She imagined that, once the company was sorted, its reputation would not only be repaired but would ensure gold-plated business and a return of all the customers they had sadly lost over the years.
Right now, Oliver had an interest in a third of the company, but he would quickly lose interest and, she foresaw, would cash in his shares, take the money and head back to California, where he could continue his sporting career in a teaching capacity.
In due course, Javier would have invested in a very worthwhile project at a very good price.
And their past history did not figure in the calculations. In fact, she wondered whether he felt anything at all about what had happened between them.

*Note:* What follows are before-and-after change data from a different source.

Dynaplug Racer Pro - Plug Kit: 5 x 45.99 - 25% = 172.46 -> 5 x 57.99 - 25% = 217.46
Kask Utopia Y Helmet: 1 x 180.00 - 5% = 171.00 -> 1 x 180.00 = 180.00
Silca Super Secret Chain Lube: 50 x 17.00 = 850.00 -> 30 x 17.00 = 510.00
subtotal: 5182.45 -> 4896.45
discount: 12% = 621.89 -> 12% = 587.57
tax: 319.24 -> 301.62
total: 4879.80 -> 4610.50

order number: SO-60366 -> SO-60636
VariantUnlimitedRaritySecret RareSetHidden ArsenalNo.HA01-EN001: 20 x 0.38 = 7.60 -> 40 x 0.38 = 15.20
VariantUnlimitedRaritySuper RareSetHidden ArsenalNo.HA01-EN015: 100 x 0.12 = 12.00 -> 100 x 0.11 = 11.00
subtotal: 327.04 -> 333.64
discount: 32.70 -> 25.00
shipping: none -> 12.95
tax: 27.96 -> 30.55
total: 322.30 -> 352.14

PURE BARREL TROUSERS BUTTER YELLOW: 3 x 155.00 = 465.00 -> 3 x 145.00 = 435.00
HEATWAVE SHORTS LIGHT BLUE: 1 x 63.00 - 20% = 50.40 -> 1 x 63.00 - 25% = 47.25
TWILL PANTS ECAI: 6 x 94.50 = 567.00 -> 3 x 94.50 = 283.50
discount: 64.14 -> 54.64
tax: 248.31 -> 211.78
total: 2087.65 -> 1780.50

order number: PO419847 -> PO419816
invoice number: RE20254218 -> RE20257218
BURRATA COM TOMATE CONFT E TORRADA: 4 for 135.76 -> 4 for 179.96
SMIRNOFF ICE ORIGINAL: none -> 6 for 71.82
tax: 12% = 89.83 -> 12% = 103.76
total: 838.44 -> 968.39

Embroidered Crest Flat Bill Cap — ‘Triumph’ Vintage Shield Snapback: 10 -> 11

‘I thought I might commute down.’
Javier burst out laughing before sobering up to look at her with a gimlet-eyed warning. ‘I wouldn’t even entertain that notion if I were you,’ he informed her in the sort of voice that did not expect contradiction. ‘In the first few weeks there will probably be a great deal of overtime, and hopping on and off a train to try to get the work done just isn’t going to cut it.’
‘I have nowhere to stay here.’ Once upon a time, there had been a snazzy apartment in Kensington but, she had discovered, that had been mortgaged up to the hilt when the company had started shedding customers and losing profit. It had been sold ages ago.
‘Your brother has stayed in a hotel when he’s been down.’ Javier’s eyes roved over her flushed face. ‘But,’ he mused with soft speculation, ‘as you’re going to be here for considerably longer, I have already made arrangements for you to have use of one of my apartments in Notting Hill. You’ll be within convenient walking distance of the company. No excuse for slacking off.’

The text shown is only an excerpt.